Inflorescences are a panicle or a capitulum in the case of S. teretifolius with clusters of lateral racemes containing anywhere between 4-9 flowers each.

==Taxonomy==
Sorocephalus was first formally described in 1810 by Robert Brown in Transactions of the Linnean Society of London. The genus name means 'clustered head' and originates from the Greek words soros' meaning 'a heap' and 'cephale' meaning 'head', referring to the compound inflorescences characteristic of most species.

===Species===
11 species are currently accepted by Plants of the World Online.

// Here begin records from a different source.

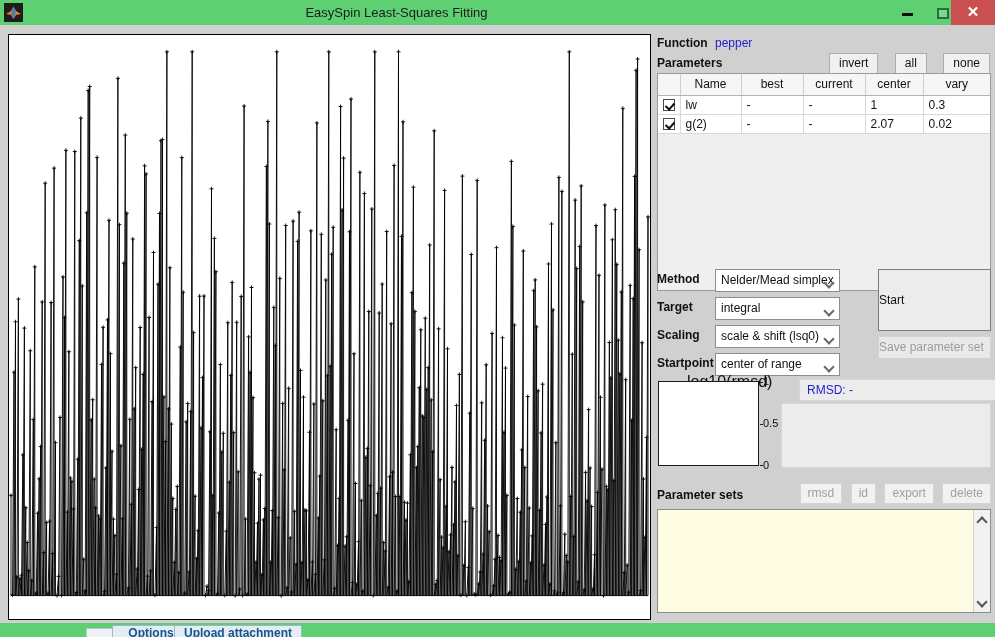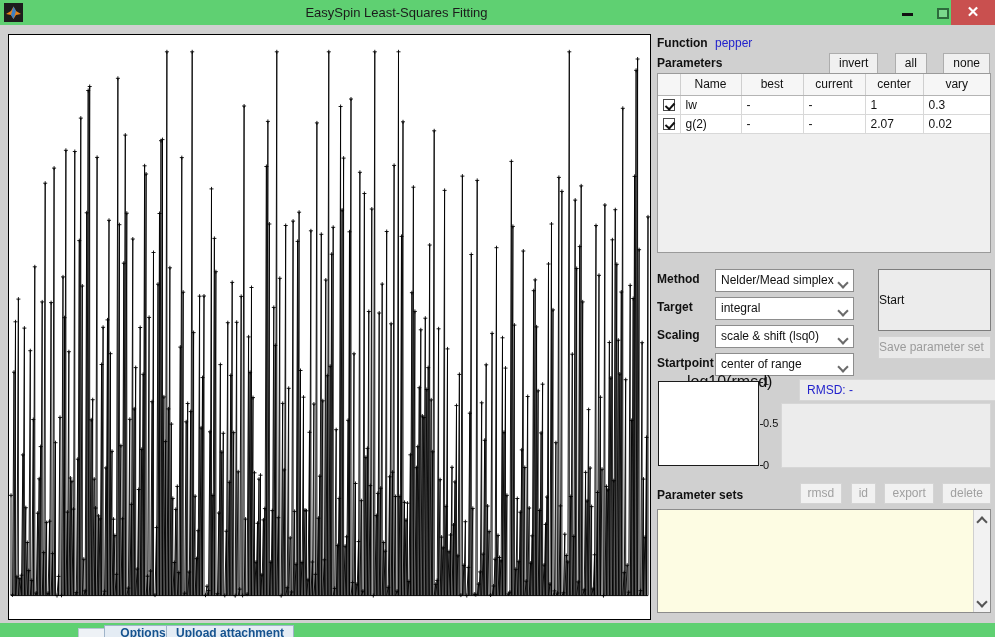--- a/index.html
+++ b/index.html
@@ -137,7 +137,7 @@
   
   .ptable {
     position: absolute; left: 0; top: 48px;
-    width: 334px; height: 180px;
+    width: 334px; height: 218px;
     background: #efefef;
     border: 1px solid #9a9a9a;
     overflow: hidden;

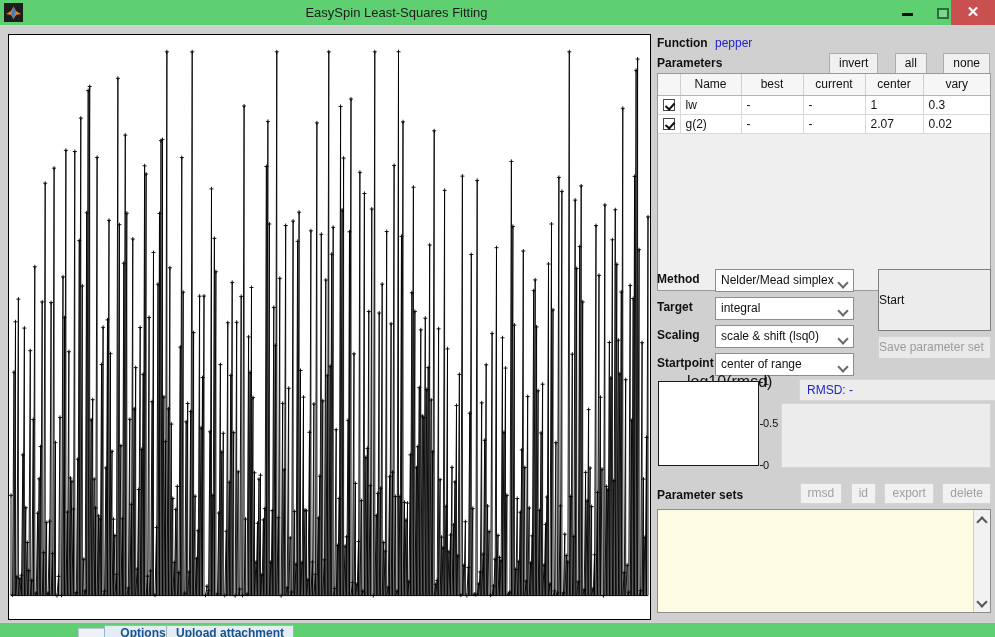--- a/index.html
+++ b/index.html
@@ -200,7 +200,7 @@
   }
   .sdrop {
     position: absolute; left: 58px; top: 0;
-    width: 139px; height: 23px;
+    width: 125px; height: 23px;
     background: #fff;
     border: 1px solid #8d8d8d;
   }

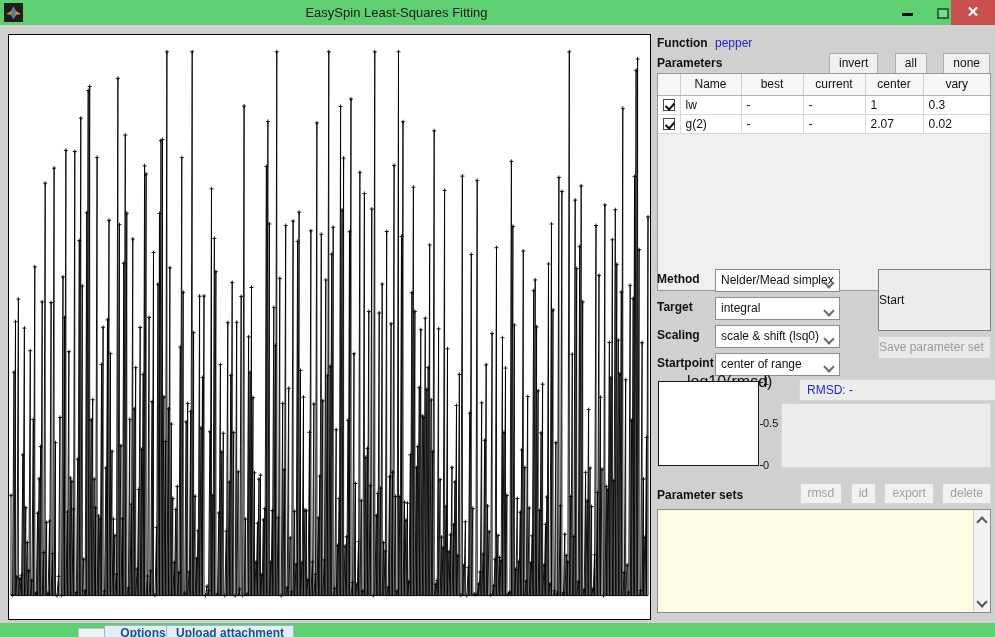--- a/index.html
+++ b/index.html
@@ -19,7 +19,7 @@
 
   
   .bleed-row {
-    position: absolute; left: 0; bottom: 0;
+    position: absolute; left: 8px; bottom: 0;
     width: 865px; height: 14px;
     background: #5fd072;
     overflow: hidden;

| Common and scientific names | Distribution | IUCN status and population estimate | SANBI status | Image |
|---|---|---|---|---|
| Woolly-stalk powderpuff, woolly-stalk clusterhead Sorocephalus alopecurus Rourke | Riviersonderend Mountains | 700-1,000 | Endangered |  |
| Woolly powderpuff, woolly clusterhead Sorocephalus capitatus Rourke | Piketberg and Onderboskloof, KoueBokkeveld Mountains | 753-63,633 | Vulnerable |  |
| Erect powderpuff, erect clusterhead Sorocephalus clavigerus (Knight) Hutch. | Hottentots Holland to Kogelberg mountains. Locally extinct in Kleinrivier Mountains. | 273-2,400 | Endangered |  |
| Flowerless powderpuff, erect clusterhead Sorocephalus crassifolius Hutch. | Riviersonderend Mountains | (Possibly extinct) 0-49 | Critically endangered (Possibly extinct) |  |
| Lanceolate-leaf powderpuff, tile-leaf clusterhead Sorocephalus imbricatus (Thunb.) R. Br. | Elandskloof mountains. Locally extinct in Piketberg and Groot Winterhoek mountains | 160 | Critically endangered |  |
| Common powderpuff, common clusterhead Sorocephalus lanatus R. Br. | Cedarberg to Hex River Mountains | 5,940-443,481 | Least concern |  |
| Prostrate powderpuff, mat clusterhead Sorocephalus palustris Rourke | Kogelberg Mountains | (Possibly extinct) 0-15 | Critically endangered (Possibly extinct) |  |
| Long-leaf powderpuff, long-leaf clusterhead Sorocephalus pinifolius Rourke | Riviersonderend Mountains | 600-11,430 | Endangered |  |
| Tulbagh powderpuff, Tulbagh clusterhead Sorocephalus scabridus Meisn. | Groot Winterhoek Mountains | 251-1,000 | Critically endangered |  |
| Diminutive powderpuff, diminutive clusterhead Sorocephalus tenuifolius R.Br. | Palmiet River Mountains between Grabouw and Kogelberg | 2,000-11,795 | Endangered |  |
| Pin-shaped powderpuff, pinhead clusterhead Sorocephalus teretifolius (Meisn.) E.Phillips | Du Toitskloof Mountains to Blokkop | 98-3,678 | Endangered |  |

==Distribution and habitat==
All Sorocephalus species are endemic to mountanous regions of the South Western Cape Province of South Africa. They occur mostly at elevations of 1,200–1,800 metres (4,000–6,000 ft) above sea level, but may also be found at lower elevations. Most species have highly localised and restricted distributions, being known from a single area.

==Conservation==
With the exception of S. lanatus, all Sorocephalus species are regarded as threatened by the International Union for Conservation of Nature (IUCN) and the South African National Biodiversity Institute (SANBI). One species, S. capitatus is listed as vulnerable, five (S. alopecurus, S. clavigerus, S. pinifolius, S. tenuifolius and S. teretifolius) are listed as endangered and four (S. crassifolius, S. imbricatus, S. palustris and S. scabridus) are listed as critically endangered, two of which, S. crassifolius and S. palustris, are regarded as possibly extinct, with no official sightings since 2001 and 1984 respectively. There is an unconfirmed record of fifteen S. palustris plants being sighted in 2005, but apart from that, no newer records are known.

The most significant threats to these species are competition from non-native and invasive plants such as pines and Hakea, an increased frequency and intensity of wildfires and habitat destruction associated with human activity.